Since yours just started recently I would start by checking the flapper and water level in the tank to make sure it's not flushing too much or too little water per flush. If your toilet has rim jets (holes under the rim to help clean the bowl during the flush) they could be getting blocked due to calcification and sort of spraying water in the wrong direction. Another thing to check is to make sure the bowl isn't partially blocked and not draining properly. This would usually result in not enough water being left in the bowl after flushing, not the other way around. I know this sounds backwards but any excess water will have to run out the trap eventually, but if the toilet isn't siphoning properly due to a blockage it might not refill properly.

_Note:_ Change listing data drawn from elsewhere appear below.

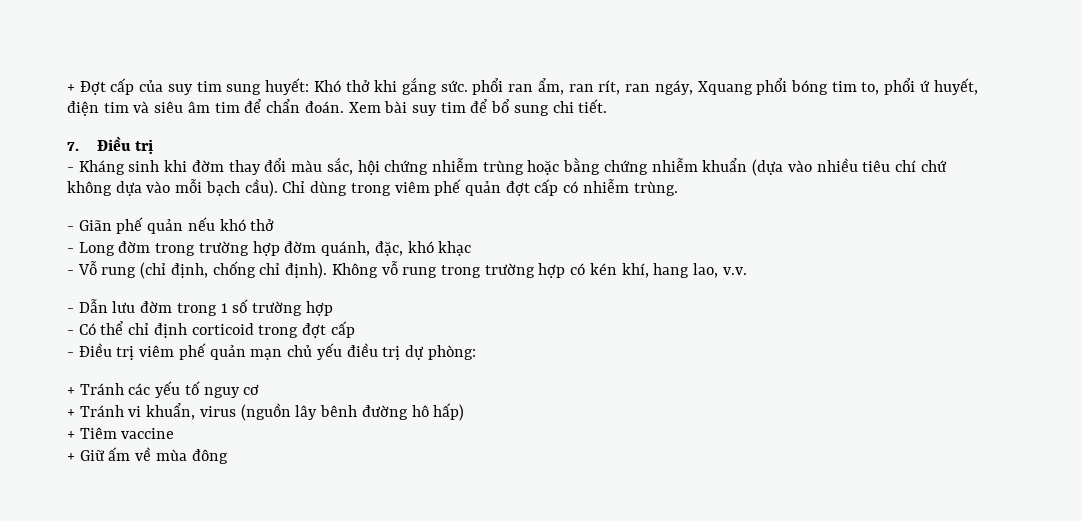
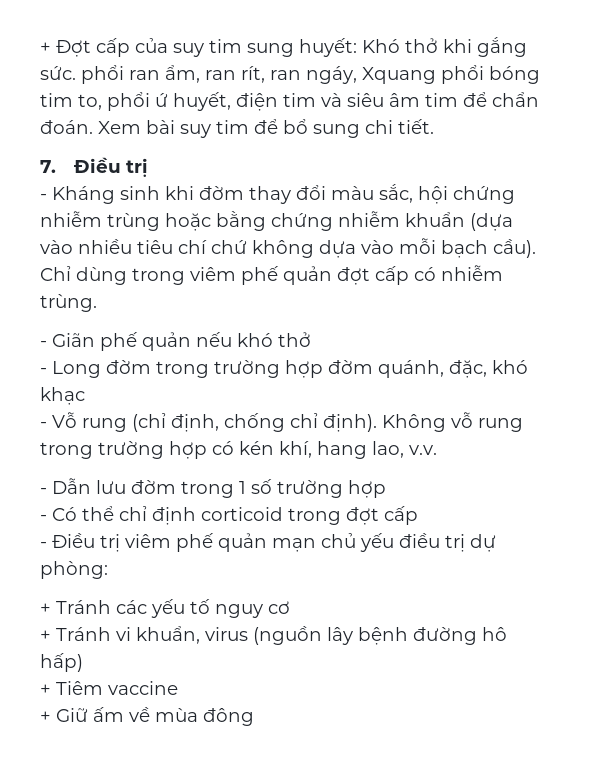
- + Tránh vi khuẩn, virus (nguồn lây bênh đường hô hấp)
+ + Tránh vi khuẩn, virus (nguồn lây bệnh đường hô hấp)

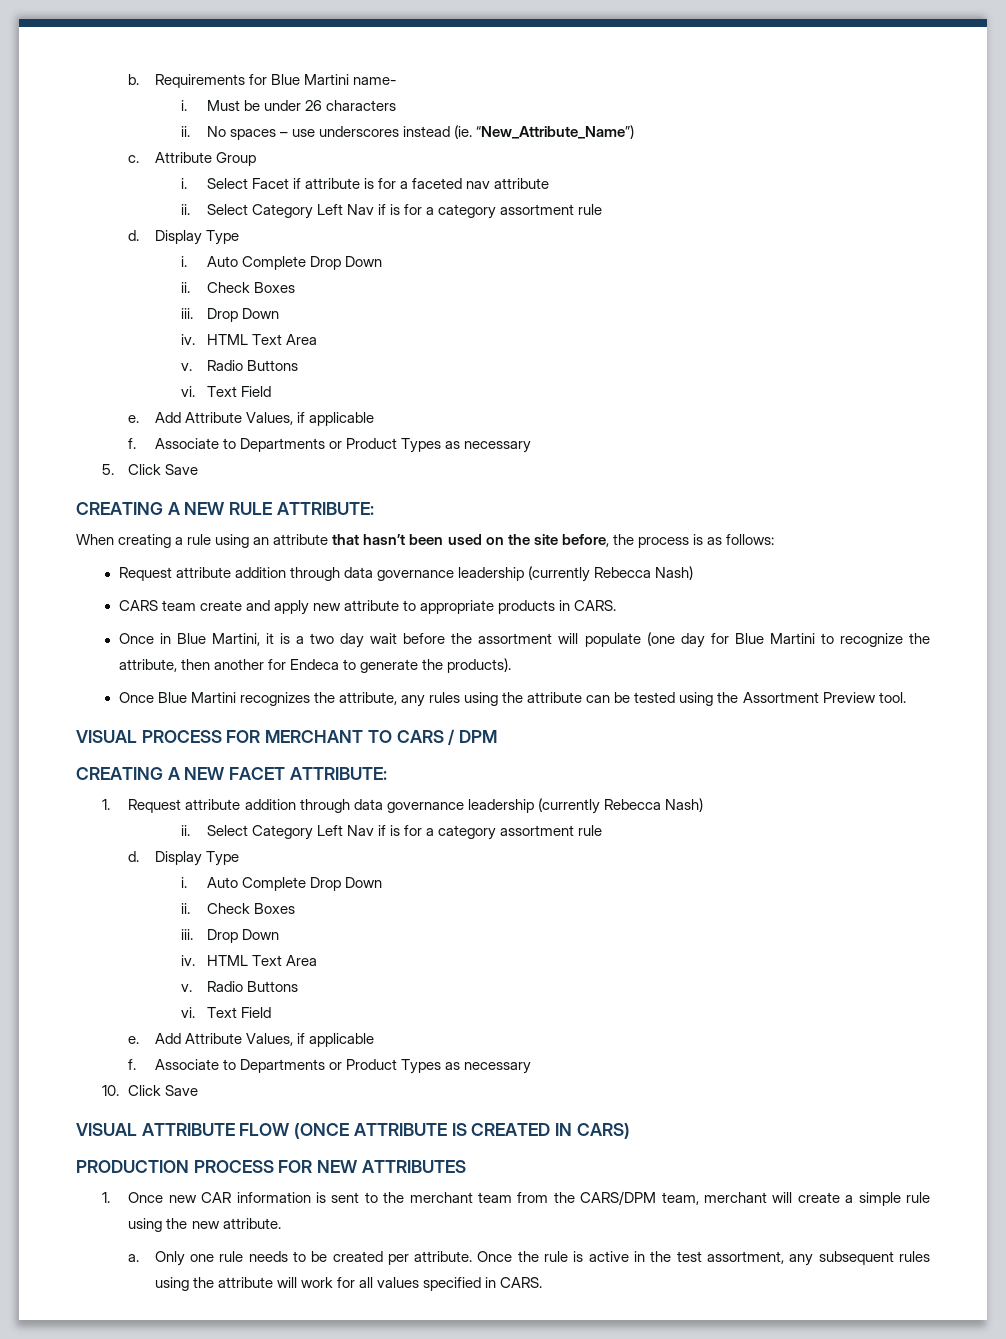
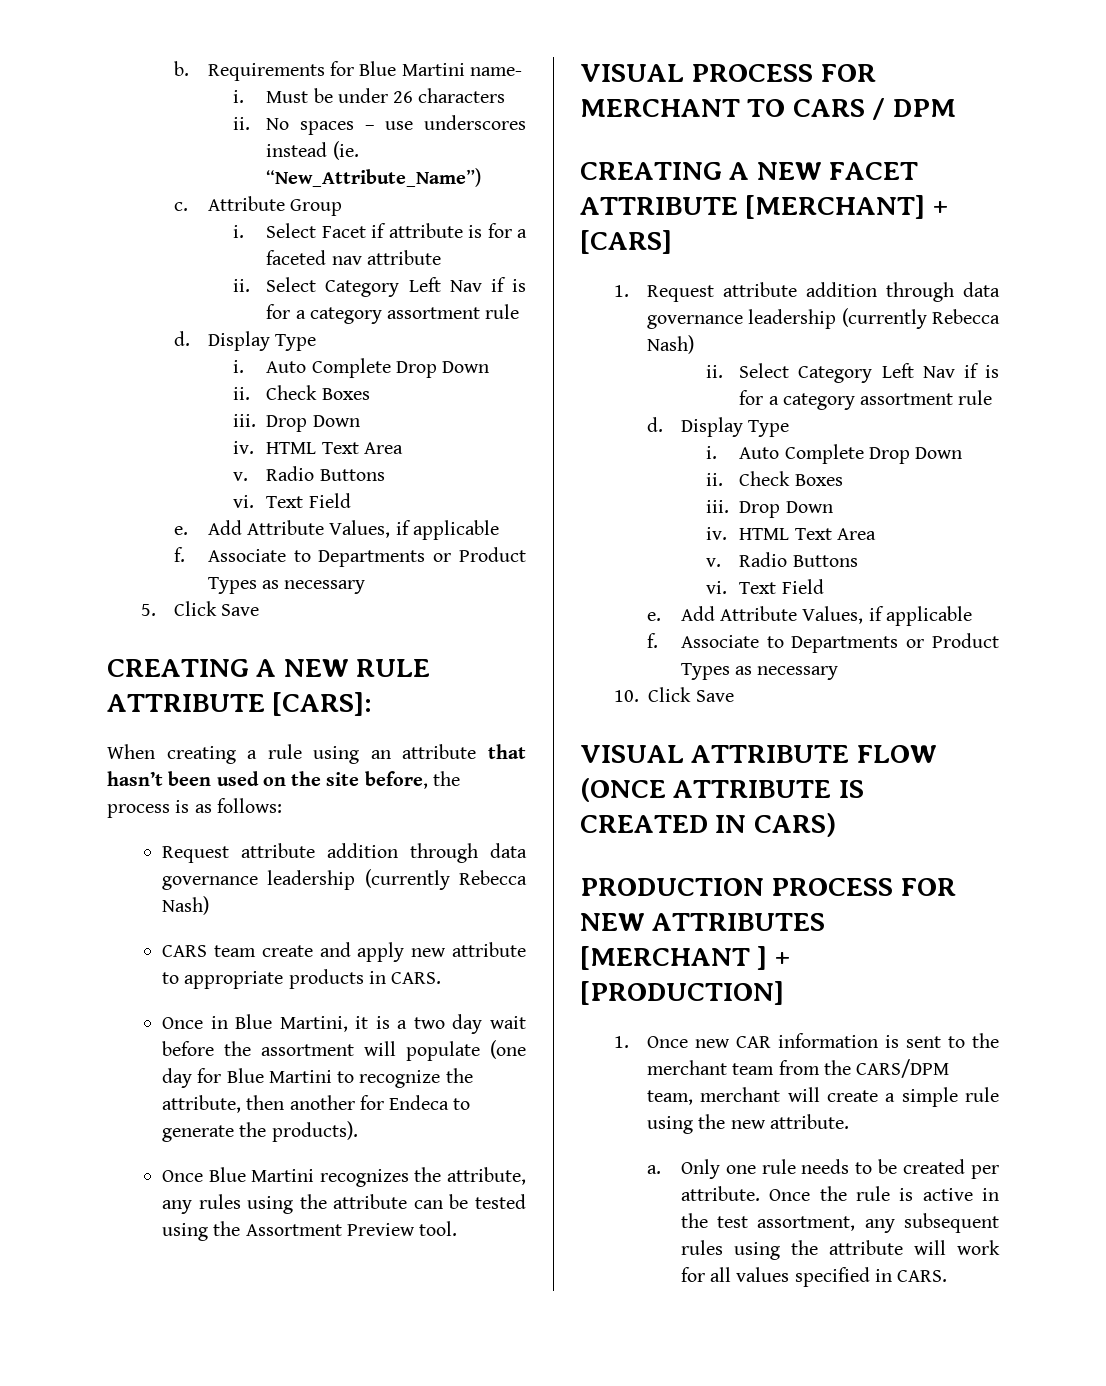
- CREATING A NEW RULE ATTRIBUTE:
+ CREATING A NEW RULE ATTRIBUTE [CARS]:
- CREATING A NEW FACET ATTRIBUTE:
+ CREATING A NEW FACET ATTRIBUTE [MERCHANT] + [CARS]
- PRODUCTION PROCESS FOR NEW ATTRIBUTES
+ PRODUCTION PROCESS FOR NEW ATTRIBUTES [MERCHANT ] + [PRODUCTION]

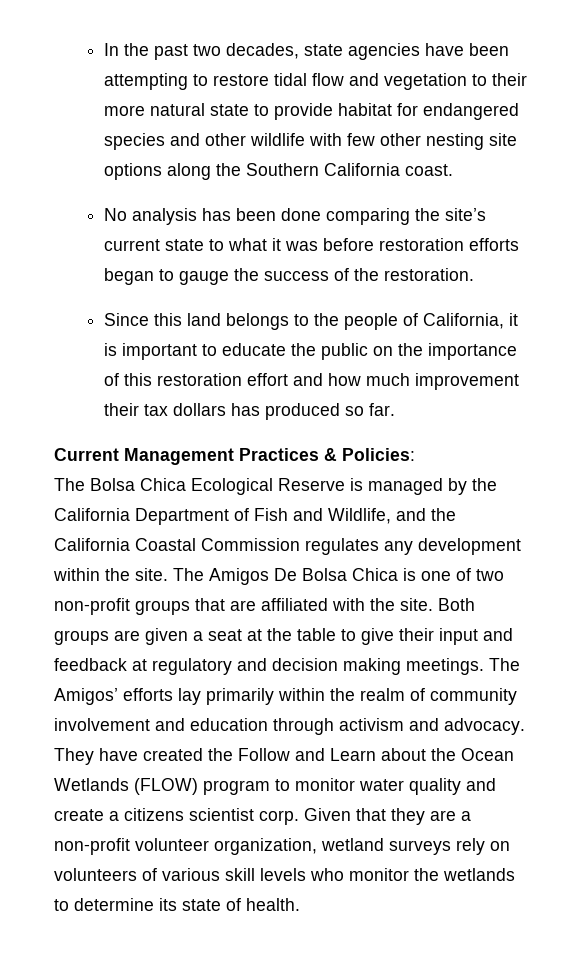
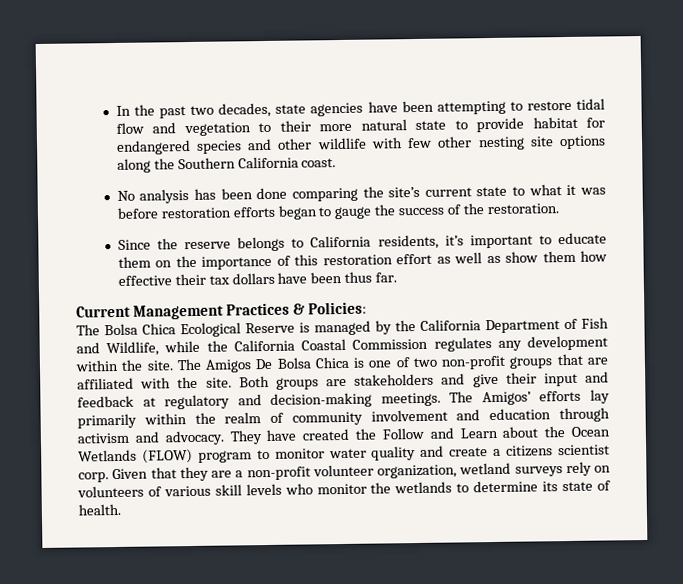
- Since this land belongs to the people of California, it is important to educate the public on the importance of this restoration effort and how much improvement their tax dollars has produced so far.
+ Since the reserve belongs to California residents, it’s important to educate them on the importance of this restoration effort as well as show them how effective their tax dollars have been thus far.
- The Bolsa Chica Ecological Reserve is managed by the California Department of Fish and Wildlife, and the California Coastal Commission regulates any development within the site.
+ The Bolsa Chica Ecological Reserve is managed by the California Department of Fish and Wildlife, while the California Coastal Commission regulates any development within the site.
- Both groups are given a seat at the table to give their input and feedback at regulatory and decision making meetings.
+ Both groups are stakeholders and give their input and feedback at regulatory and decision-making meetings.

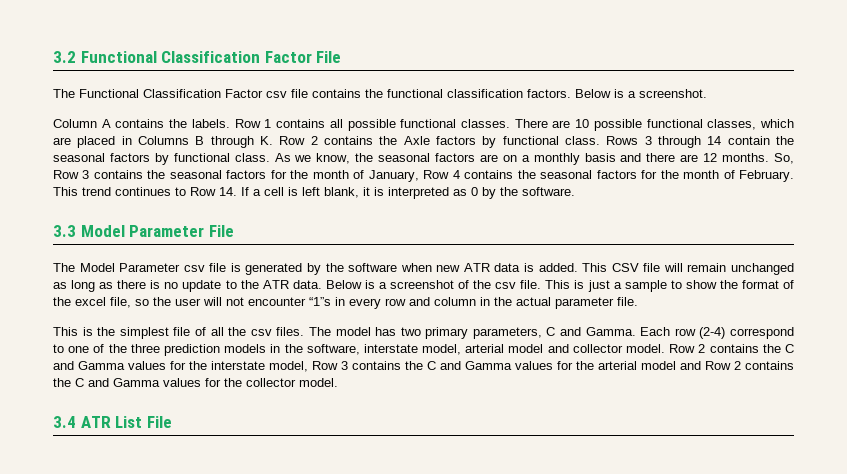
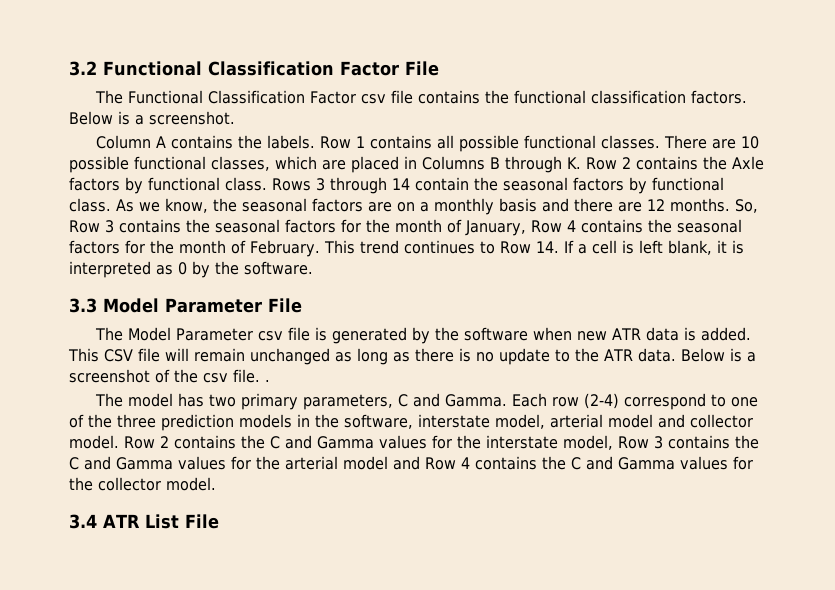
- Below is a screenshot of the csv file. This is just a sample to show the format of the excel file, so the user will not encounter “1”s in every row and column in the actual parameter file.
- This is the simplest file of all the csv files. The model has two primary parameters, C and Gamma.
+ Below is a screenshot of the csv file. .
+ The model has two primary parameters, C and Gamma.
- Row 2 contains the C and Gamma values for the interstate model, Row 3 contains the C and Gamma values for the arterial model and Row 2 contains the C and Gamma values for the collector model.
+ Row 2 contains the C and Gamma values for the interstate model, Row 3 contains the C and Gamma values for the arterial model and Row 4 contains the C and Gamma values for the collector model.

Of these choices, my first bet would be that the bowl isn't holding the correct amount of water. Here's how you check:

Take a pitcher of water and slowly pour it into the bowl. Go ahead and pour about a gallon through. Pour it very slowly so the bowl doesn't flush. Once the bowl is full the extra water will just run over the trap in the toilet and down the drain. Now take a pencil and mark the water line inside the bowl, this should be the level of the water after you flush the toilet. Now flush the toilet normally a few times, with and without some paper. Notice whether or not the bowl fills up pretty close to exactly to the pencil line or not. If it splashes notice what the water level is when it splashes and whether or not it happens every time.

This should give you a lot better idea of what is causing the problem. If the bowl fills to the correct level every time and the splashing still happens then the problem is probably caused by something in the tank (and I would lose my bet.) Make sure the water level in the tank is about 1" below the top of the refill tube and that the flapper looks like it is working properly (opening and shutting cleanly).


----------



## Alan

Are you sure you're just not peeing on the floor? :wink:
No joke, half the time when we get toilet leaks, its clearly pee next to the toilet on the floor.


----------



## Termite

Alan said:


> No joke, half the time when we get toilet leaks, its clearly pee next to the toilet on the floor.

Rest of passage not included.